» **Problem statement**: Within the records below, find each line with the word "Digital" and copy it out.

» **Data for this exercise**:
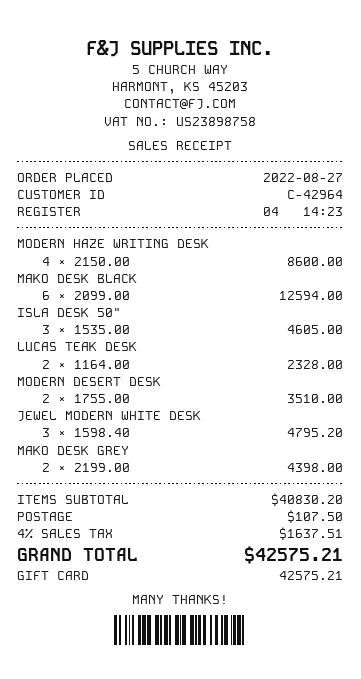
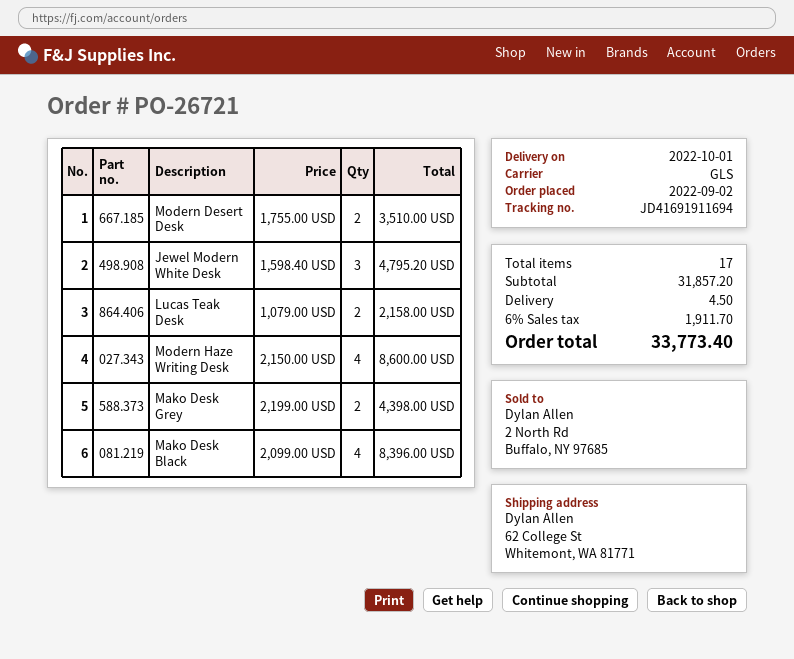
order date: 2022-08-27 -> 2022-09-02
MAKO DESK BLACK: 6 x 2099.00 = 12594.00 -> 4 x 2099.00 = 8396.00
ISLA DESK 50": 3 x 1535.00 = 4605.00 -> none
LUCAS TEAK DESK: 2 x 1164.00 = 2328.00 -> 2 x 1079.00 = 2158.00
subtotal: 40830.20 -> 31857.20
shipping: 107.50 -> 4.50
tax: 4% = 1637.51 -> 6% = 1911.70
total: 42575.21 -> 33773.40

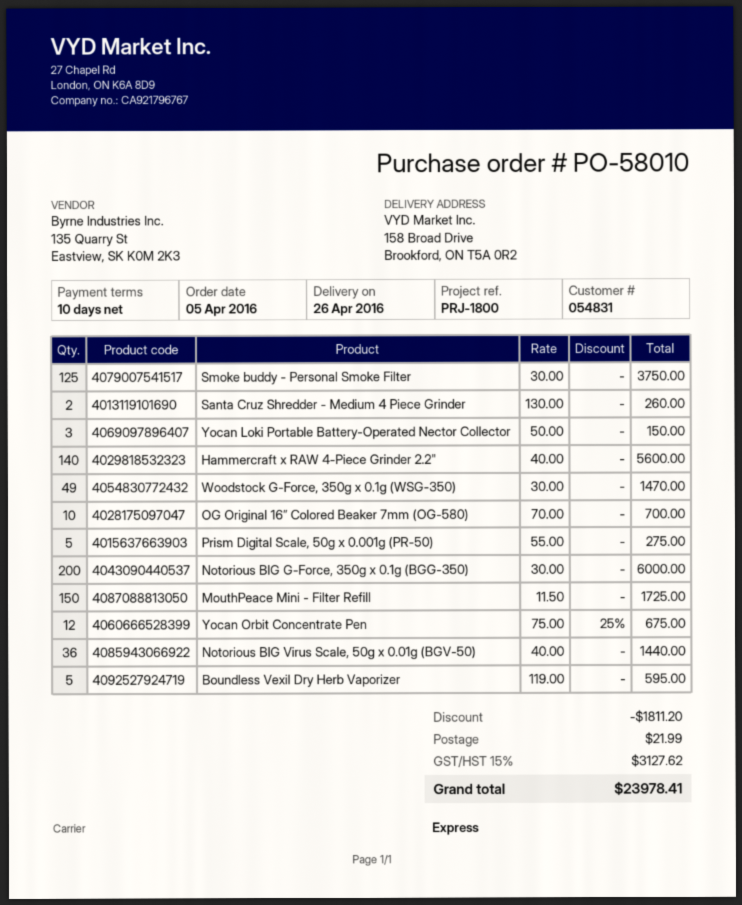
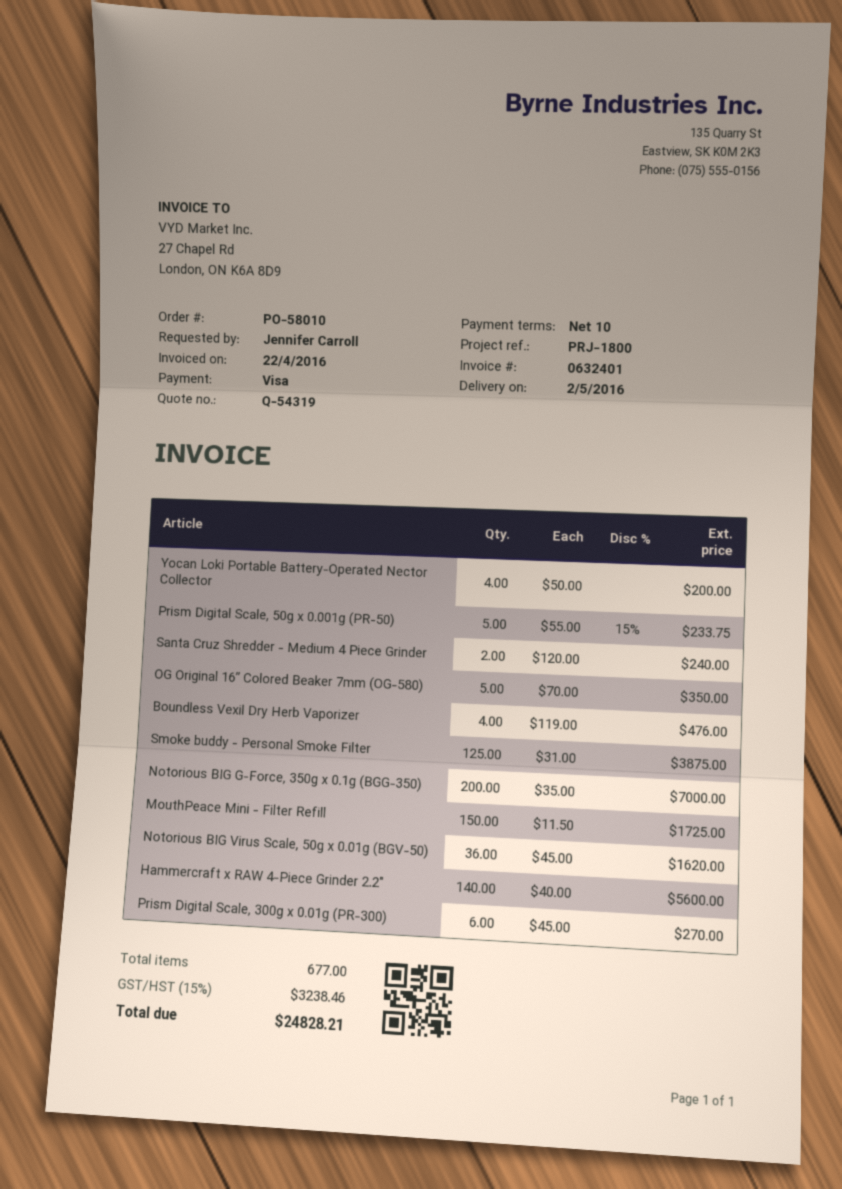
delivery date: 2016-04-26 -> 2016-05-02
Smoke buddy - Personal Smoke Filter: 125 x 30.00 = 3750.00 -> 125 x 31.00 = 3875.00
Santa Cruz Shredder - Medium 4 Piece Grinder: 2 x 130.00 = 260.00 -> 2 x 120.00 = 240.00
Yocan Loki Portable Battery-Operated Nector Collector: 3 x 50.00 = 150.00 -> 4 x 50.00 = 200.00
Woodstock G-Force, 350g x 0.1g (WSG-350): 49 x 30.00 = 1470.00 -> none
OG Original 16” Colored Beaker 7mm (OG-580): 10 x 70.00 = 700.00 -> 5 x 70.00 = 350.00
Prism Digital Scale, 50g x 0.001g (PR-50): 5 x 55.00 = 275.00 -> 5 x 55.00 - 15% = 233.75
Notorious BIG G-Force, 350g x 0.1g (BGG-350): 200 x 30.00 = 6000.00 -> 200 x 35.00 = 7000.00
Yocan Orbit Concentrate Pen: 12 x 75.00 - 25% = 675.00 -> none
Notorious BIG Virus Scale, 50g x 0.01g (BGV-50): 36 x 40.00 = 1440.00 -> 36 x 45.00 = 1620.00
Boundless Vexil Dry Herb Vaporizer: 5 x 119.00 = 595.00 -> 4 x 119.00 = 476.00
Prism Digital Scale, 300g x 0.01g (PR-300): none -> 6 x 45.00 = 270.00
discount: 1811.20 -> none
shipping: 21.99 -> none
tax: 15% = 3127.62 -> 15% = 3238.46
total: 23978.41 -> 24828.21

---

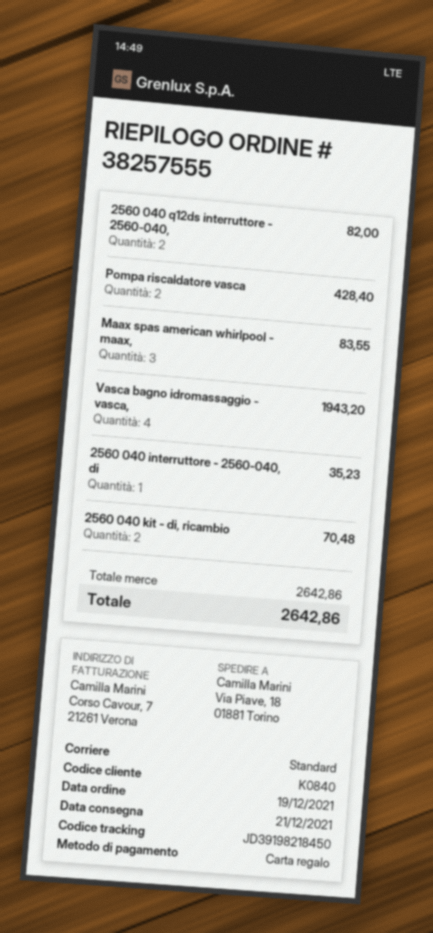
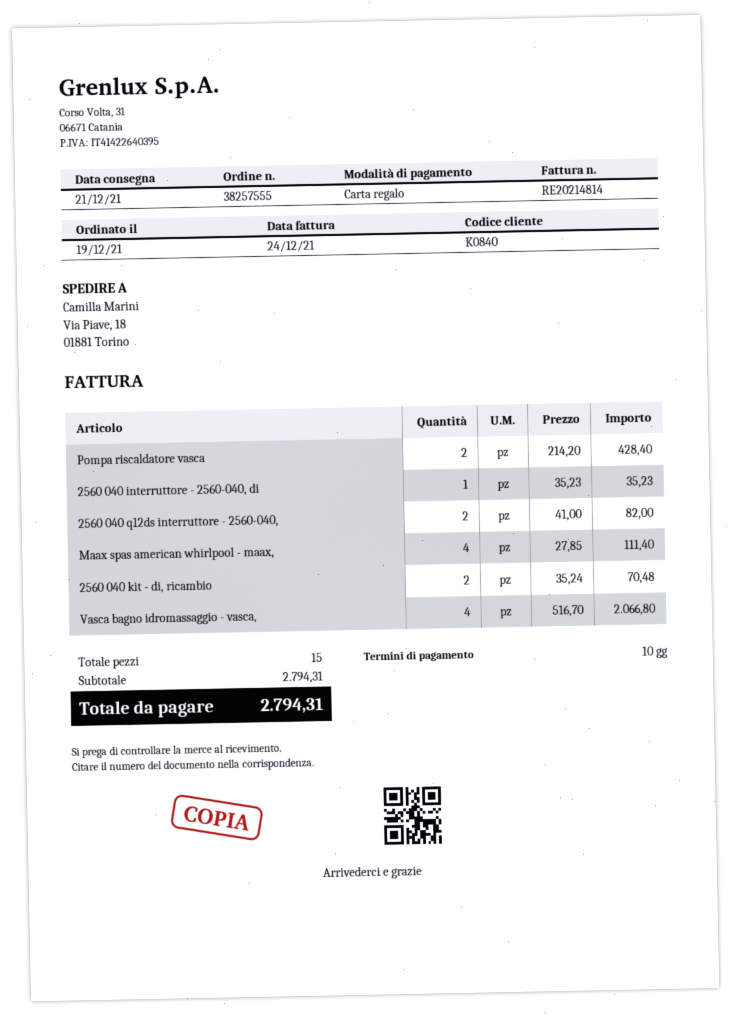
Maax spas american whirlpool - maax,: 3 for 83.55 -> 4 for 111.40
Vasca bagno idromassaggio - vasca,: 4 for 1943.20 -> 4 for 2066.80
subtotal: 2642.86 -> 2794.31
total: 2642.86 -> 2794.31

---

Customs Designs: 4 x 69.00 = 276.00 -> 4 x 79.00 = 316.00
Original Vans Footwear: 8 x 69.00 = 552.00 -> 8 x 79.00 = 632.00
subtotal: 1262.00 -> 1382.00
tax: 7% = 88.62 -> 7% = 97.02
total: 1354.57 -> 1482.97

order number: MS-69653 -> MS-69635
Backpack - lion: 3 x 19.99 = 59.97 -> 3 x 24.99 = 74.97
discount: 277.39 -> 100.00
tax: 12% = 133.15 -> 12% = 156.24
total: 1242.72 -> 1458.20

» **Exercise response**:
Prism Digital Scale, 50g x 0.001g (PR-50): 5 x 55.00 = 275.00 -> 5 x 55.00 - 15% = 233.75
Prism Digital Scale, 300g x 0.01g (PR-300): none -> 6 x 45.00 = 270.00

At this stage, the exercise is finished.